# TASK DESCRIPTION
Leaving out the images, transcribe every record below exactly.

++++ MATERIAL SUPPLIED

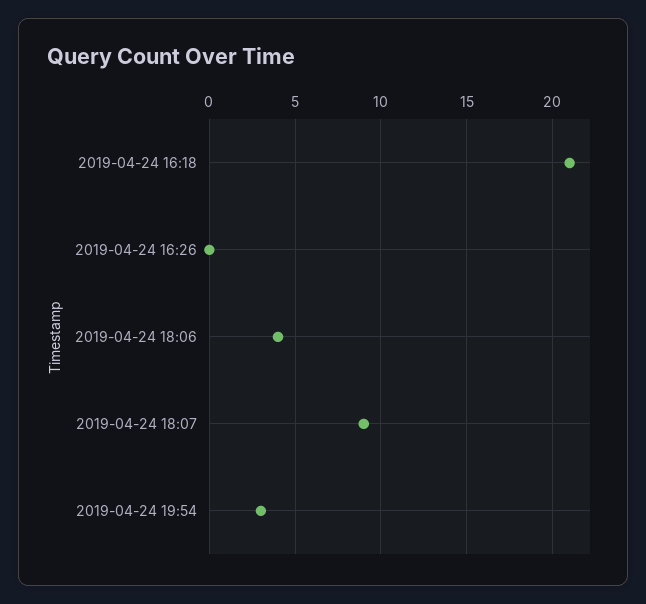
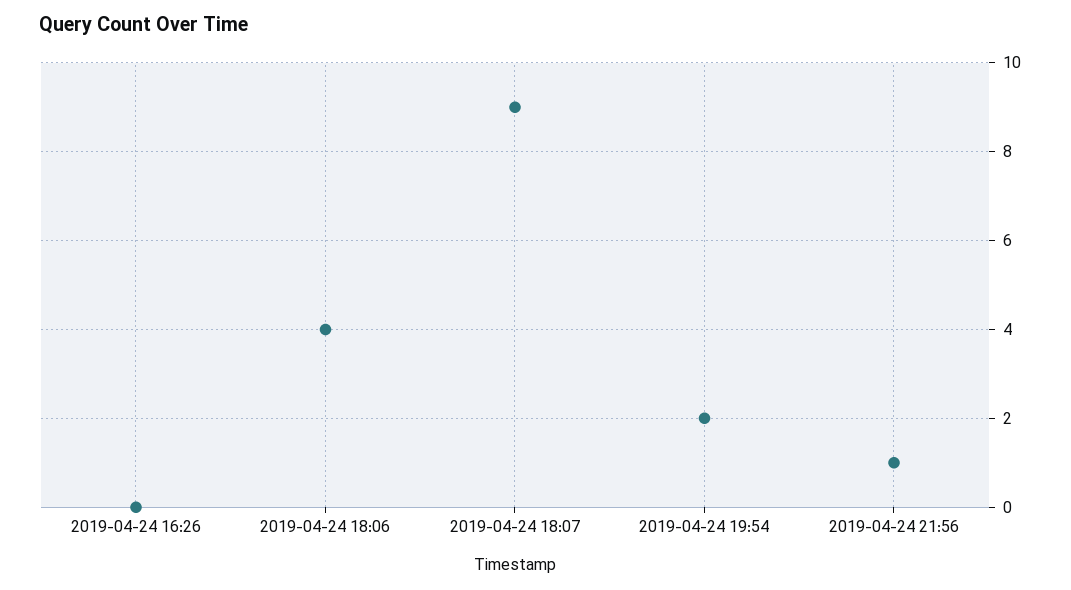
2019-04-24 16:18: 21 -> none
2019-04-24 19:54: 3 -> 2
2019-04-24 21:56: none -> 1

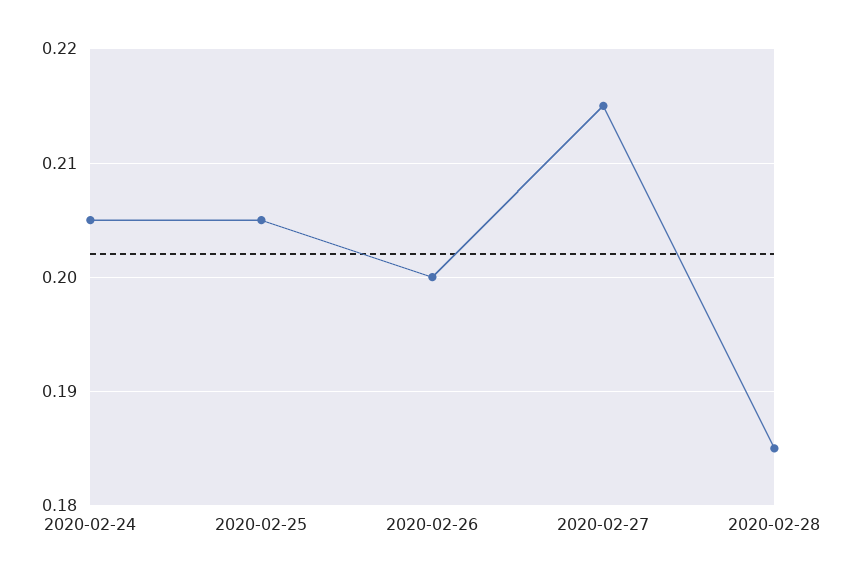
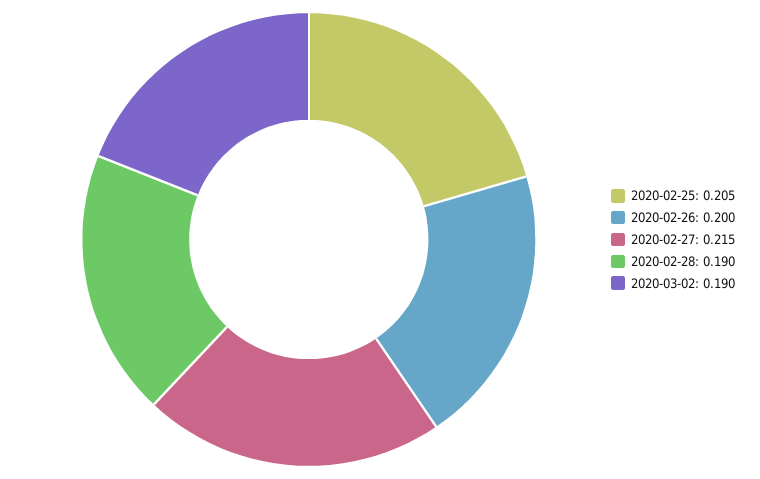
2020-02-24: 0.205 -> none
2020-02-28: 0.185 -> 0.19
2020-03-02: none -> 0.19

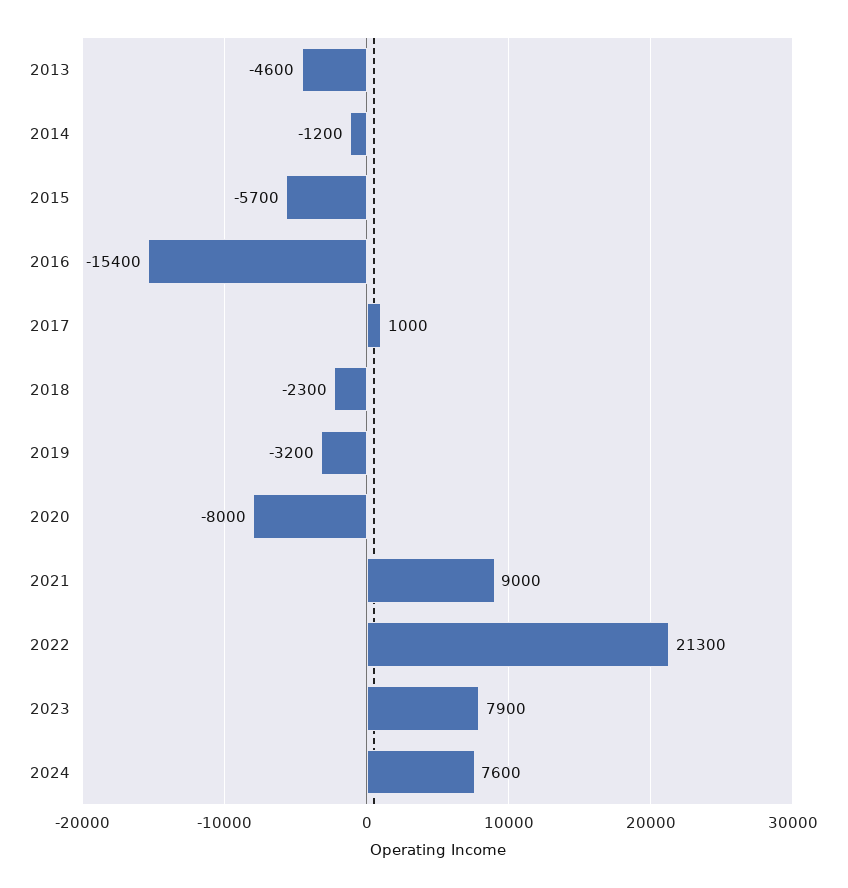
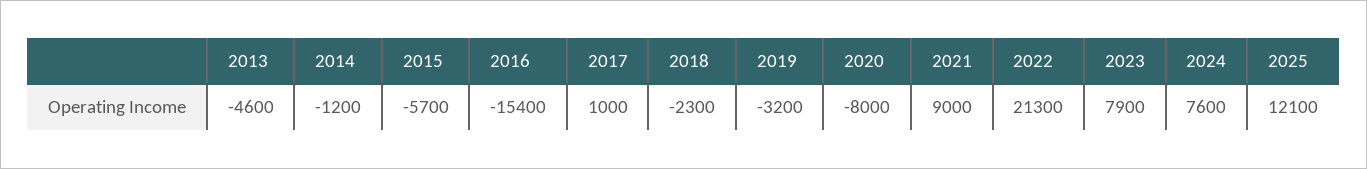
2025: none -> 12100

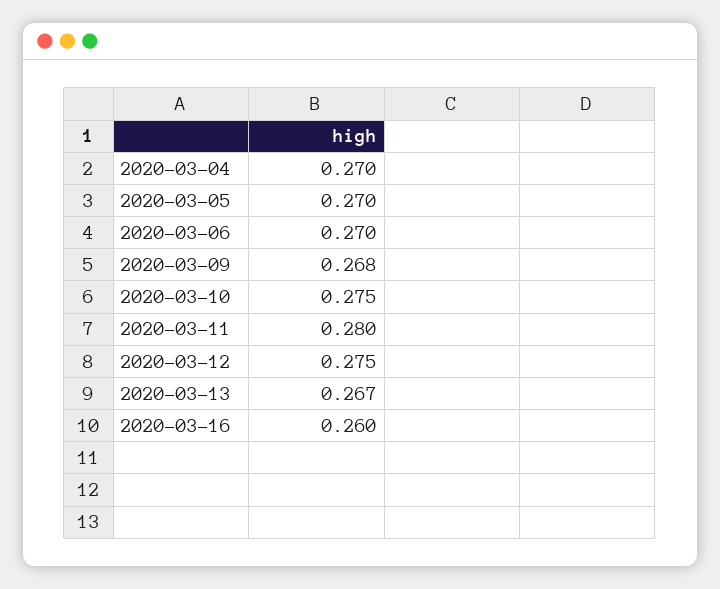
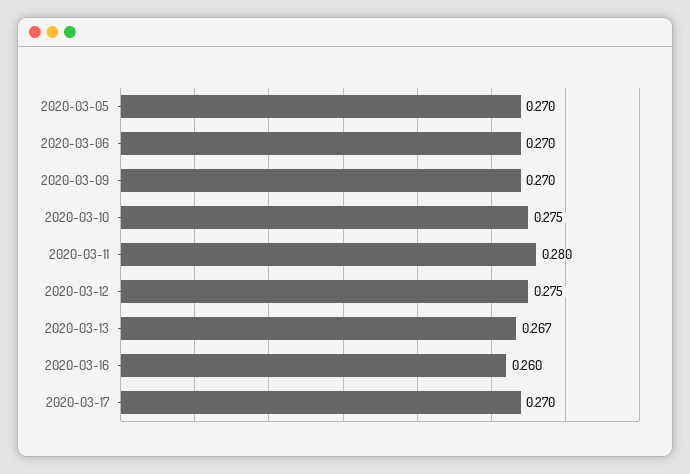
2020-03-04: 0.27 -> none
2020-03-09: 0.268 -> 0.27
2020-03-17: none -> 0.27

++++++++

# EXPECTED ANSWER
2019-04-24 16:18: 21 -> none
2019-04-24 19:54: 3 -> 2
2019-04-24 21:56: none -> 1

2020-02-24: 0.205 -> none
2020-02-28: 0.185 -> 0.19
2020-03-02: none -> 0.19

2025: none -> 12100

2020-03-04: 0.27 -> none
2020-03-09: 0.268 -> 0.27
2020-03-17: none -> 0.27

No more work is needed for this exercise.